On Sun, Feb 16, 2020 at 02:18:00PM -0500, Rafael Aquini wrote:
> From: Mel Gorman <mgorman@techsingularity.net>
>   A user reported a bug against a distribution kernel while running
>   a proprietary workload described as "memory intensive that is not
>   swapping" that is expected to apply to mainline kernels. The workload
>   is read/write/modifying ranges of memory and checking the contents.
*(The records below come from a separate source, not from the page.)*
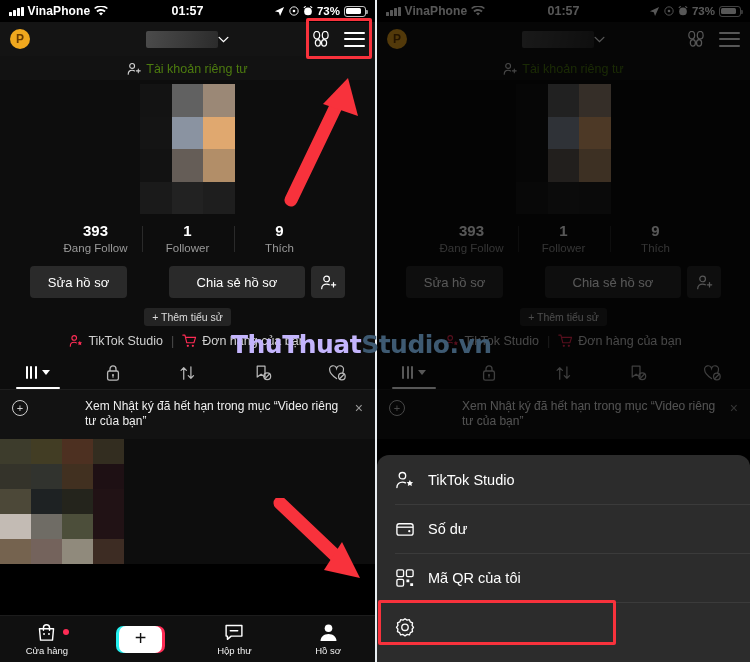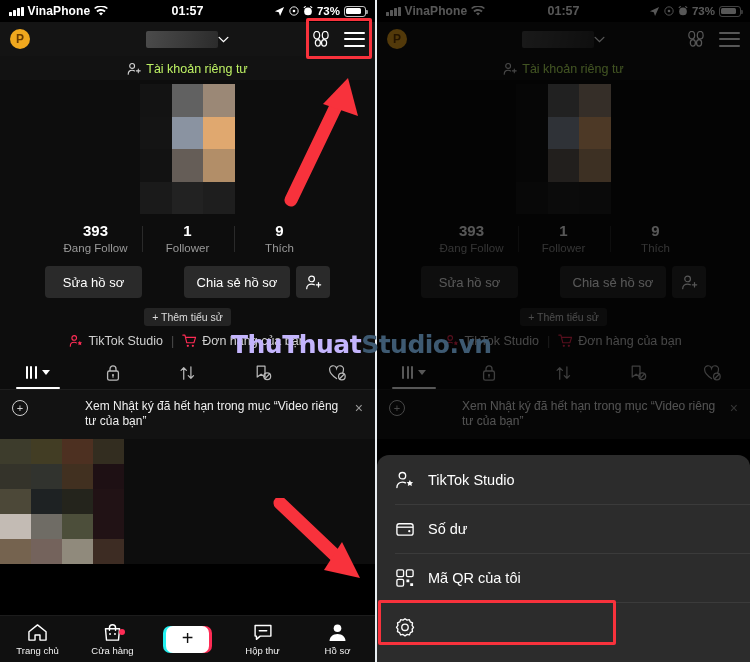--- a/index.html
+++ b/index.html
@@ -47,7 +47,7 @@
   
   .pagebody{ background:#0d0d0d; }
   .privacy{ display:flex; align-items:flex-end; justify-content:center; gap:5px;
-     color:#bef264; font-size:12.5px; padding:6px 0 4px; background:#121212;}
+     color:#4d7c0f; font-size:12.5px; padding:6px 0 4px; background:#121212;}
   .avatar-wrap{ display:flex; justify-content:center; padding:4px 0 6px; }
   .avatar{ width:95px; height:130px; display:grid;
      grid-template-columns:repeat(3,1fr); grid-template-rows:repeat(4,1fr);

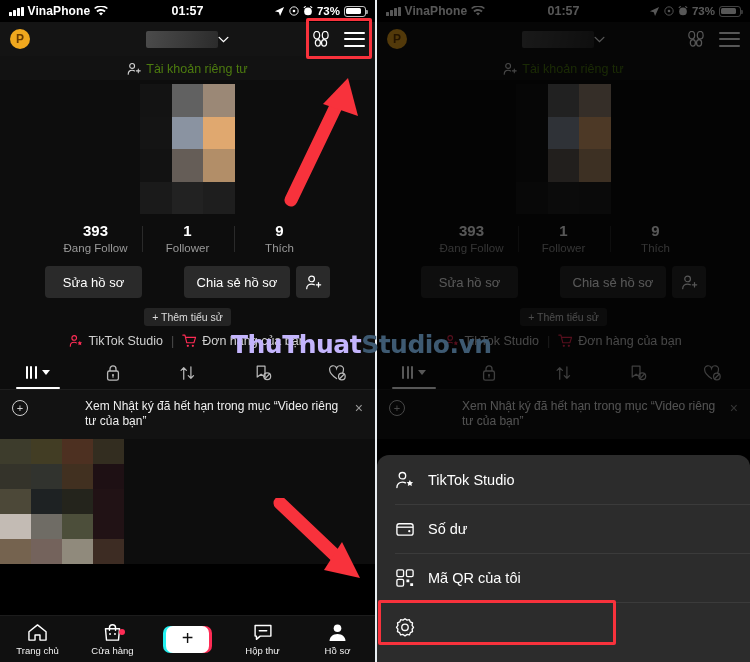--- a/index.html
+++ b/index.html
@@ -63,7 +63,7 @@
   .actions{ display:flex; justify-content:center; gap:6px; padding:0 14px; }
   .btn{ height:32px; background:#2a2a2a; border-radius:4px; color:#fff;
      font-size:13px; display:flex; align-items:center; justify-content:center; }
-  .btn.a{ width:97px; } .btn.b{ width:106px;margin-left:36px; } .btn.c{ width:34px; }
+  .btn.a{ width:97px; } .btn.b{ width:136px;margin-left:36px; } .btn.c{ width:34px; }
 
   .bio{ display:flex; justify-content:center; padding:10px 0 6px; }
   .bio span{ background:#242424; color:#ddd; font-size:10.5px; border-radius:3px; padding:3px 8px; }

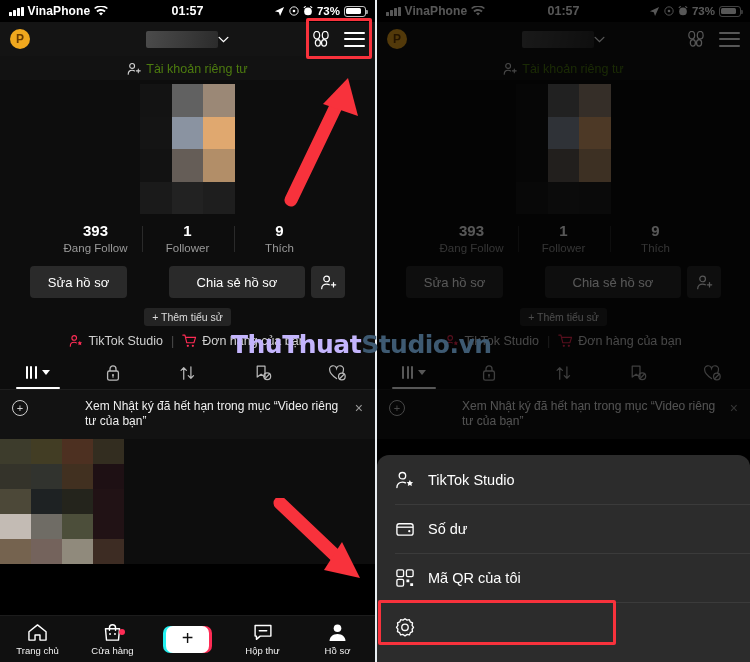--- a/index.html
+++ b/index.html
@@ -368,14 +368,6 @@
 
     <div class="bottomnav">
       <div class="nav">
-        <span>
-          <svg width="21" height="19" viewBox="0 0 22 20">
-              <path d="M2 9.2L11 2l9 7.2V18H13.6v-5.4H8.4V18H2z" fill="none" stroke="#fff" stroke-width="1.5" stroke-linejoin="round"></path>
-            </svg>
-        </span>
-        <span class="lab">Trang chủ</span>
-      </div>
-      <div class="nav">
         <span class="dot"></span>
         <span>
           <svg width="19" height="19" viewBox="0 0 20 20">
They
>   reported that within a few hours that a bad PMD would be reported followed
>   by a memory corruption where expected data was all zeros.  A partial report
>   of the bad PMD looked like
> 
>   [ 5195.338482] ../mm/pgtable-generic.c:33: bad pmd ffff8888157ba008(000002e0396009e2)
>   [ 5195.341184] ------------[ cut here ]------------
>   [ 5195.356880] kernel BUG at ../mm/pgtable-generic.c:35!
>   ....
>   [ 5195.410033] Call Trace:
>   [ 5195.410471]  [<ffffffff811bc75d>] change_protection_range+0x7dd/0x930
>   [ 5195.410716]  [<ffffffff811d4be8>] change_prot_numa+0x18/0x30
>   [ 5195.410918]  [<ffffffff810adefe>] task_numa_work+0x1fe/0x310
>   [ 5195.411200]  [<ffffffff81098322>] task_work_run+0x72/0x90
>   [ 5195.411246]  [<ffffffff81077139>] exit_to_usermode_loop+0x91/0xc2
>   [ 5195.411494]  [<ffffffff81003a51>] prepare_exit_to_usermode+0x31/0x40
>   [ 5195.411739]  [<ffffffff815e56af>] retint_user+0x8/0x10
> 
>   Decoding revealed that the PMD was a valid prot_numa PMD and the bad PMD
>   was a false detection. The bug does not trigger if automatic NUMA balancing
>   or transparent huge pages is disabled.
> 
>   The bug is due a race in change_pmd_range between a pmd_trans_huge and
>   pmd_nond_or_clear_bad check without any locks held. During the pmd_trans_huge
>   check, a parallel protection update under lock can have cleared the PMD
>   and filled it with a prot_numa entry between the transhuge check and the
>   pmd_none_or_clear_bad check.
> 
>   While this could be fixed with heavy locking, it's only necessary to
>   make a copy of the PMD on the stack during change_pmd_range and avoid
>   races. A new helper is created for this as the check if quite subtle and the
>   existing similar helpful is not suitable. This passed 154 hours of testing
>   (usually triggers between 20 minutes and 24 hours) without detecting bad
>   PMDs or corruption. A basic test of an autonuma-intensive workload showed
>   no significant change in behaviour.
> 
> Although Mel withdrew the patch on the face of LKML comment https://lkml.org/lkml/2017/4/10/922
> the race window aforementioned is still open, and we have reports of Linpack test reporting bad
> residuals after the bad PMD warning is observed. In addition to that, bad rss-counter and
> non-zero pgtables assertions are triggered on mm teardown for the task hitting the bad PMD.
> 
>  host kernel: mm/pgtable-generic.c:40: bad pmd 00000000b3152f68(8000000d2d2008e7)
>  ....
>  host kernel: BUG: Bad rss-counter state mm:00000000b583043d idx:1 val:512
>  host kernel: BUG: non-zero pgtables_bytes on freeing mm: 4096
> 
> The issue is observed on a v4.18-based distribution kernel, but the race window is
> expected to be applicable to mainline kernels, as well.
> 
> Signed-off-by: Mel Gorman <mgorman@techsingularity.net>
> Cc: stable@vger.kernel.org
> Signed-off-by: Rafael Aquini <aquini@redhat.com>

It's curious that it took so long for this to be caught again.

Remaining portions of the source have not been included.